**Data supplied**
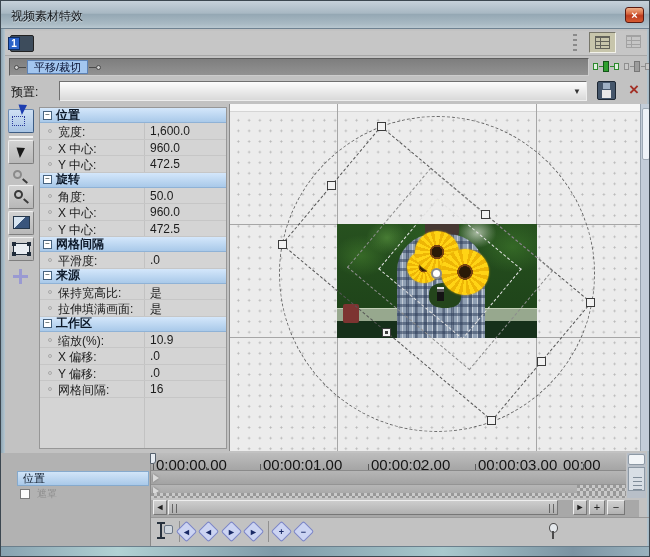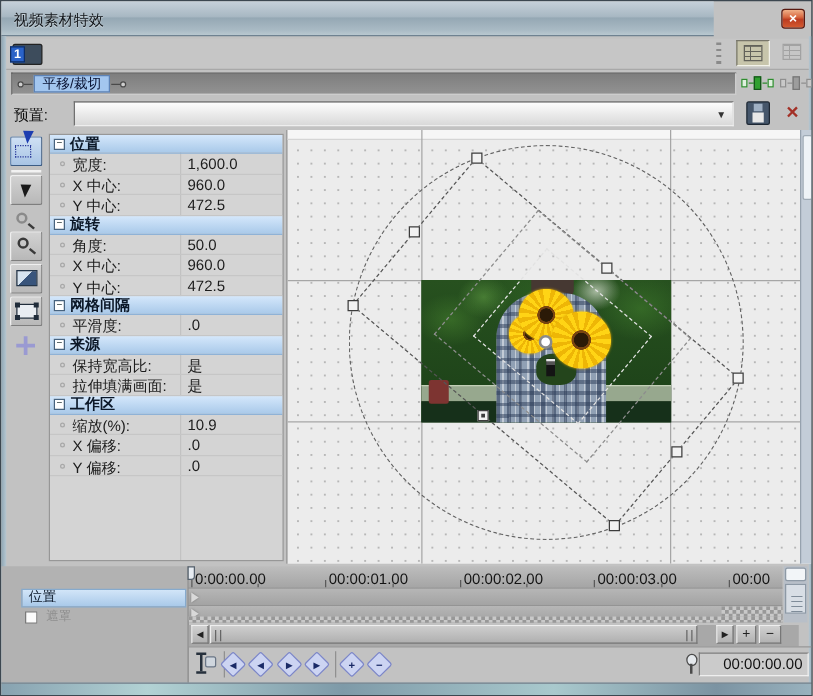"视频素材特效" .titlebar { width: 570px -> 650px }
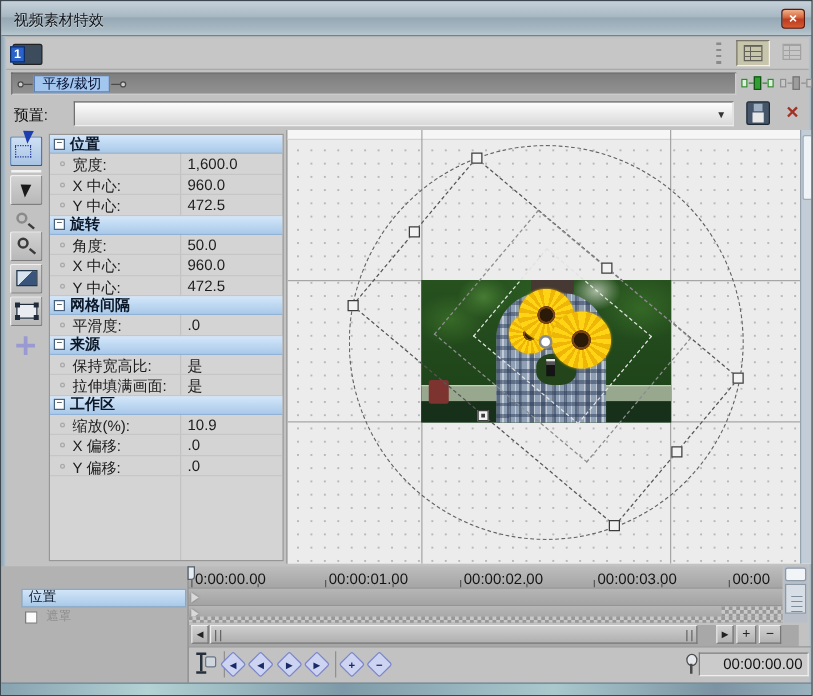"网格间隔:" div.pr { html: none -> <div> <span></span> <span>网格间隔:</span> <span>16</span> </div> }
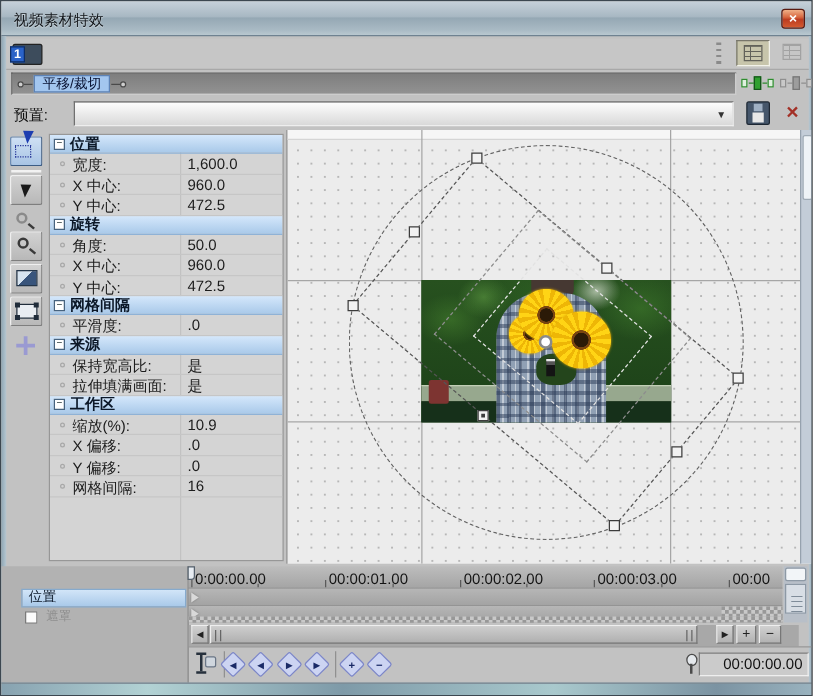"0:00:00.00" .ruler { font-size: 12px -> 15px }
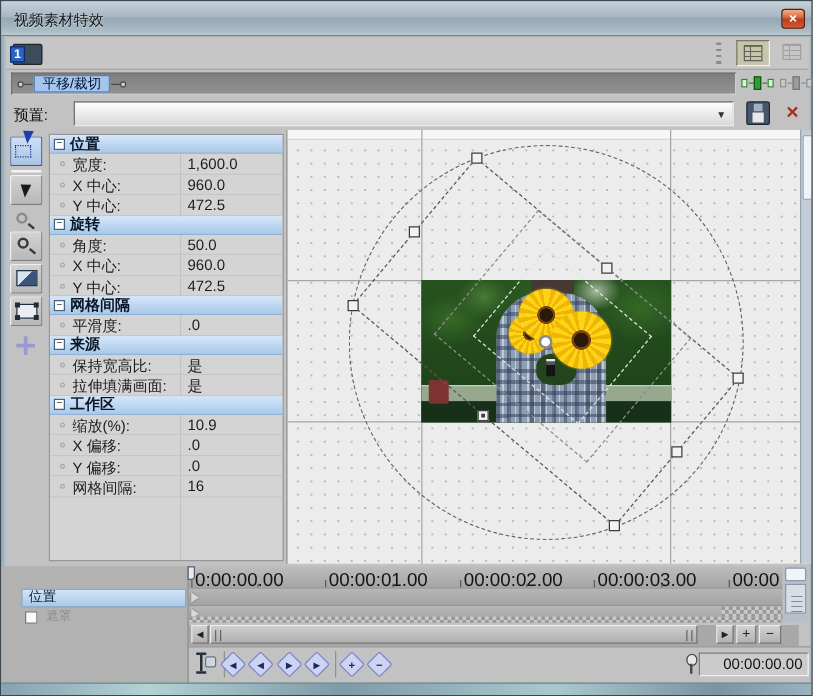"00:00" span.rl { left: 435px -> 412px }
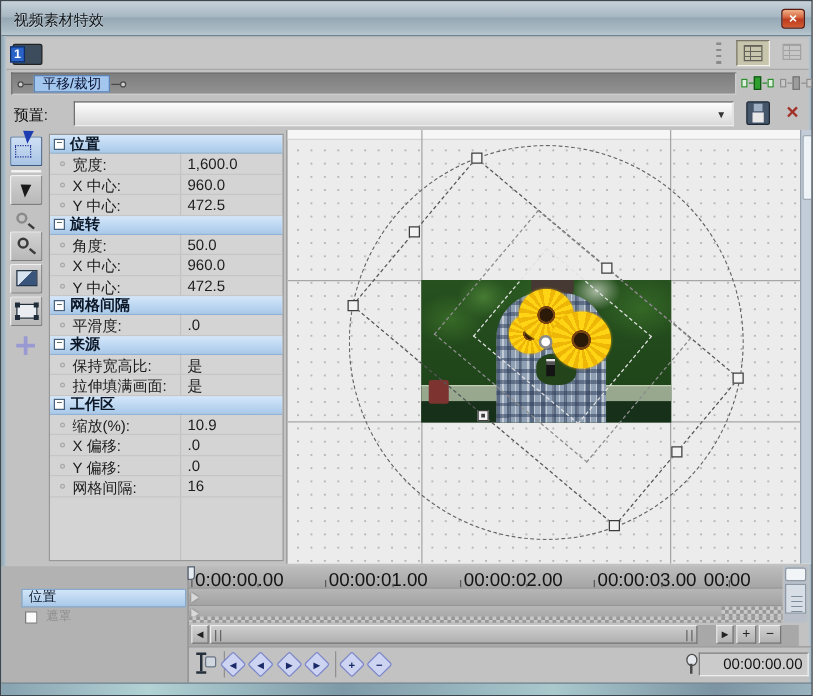"00:00:00.00" div.abs { html: <div>00:00:00.00</div> -> none }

**What the exercise asks**
The expected output is the lines from the line that contains "html: none ->" through the last line of the material, reproduced exactly, with both ends present and pictures absent.

**Result of this task**
"网格间隔:" div.pr { html: none -> <div> <span></span> <span>网格间隔:</span> <span>16</span> </div> }
"0:00:00.00" .ruler { font-size: 12px -> 15px }
"00:00" span.rl { left: 435px -> 412px }
"00:00:00.00" div.abs { html: <div>00:00:00.00</div> -> none }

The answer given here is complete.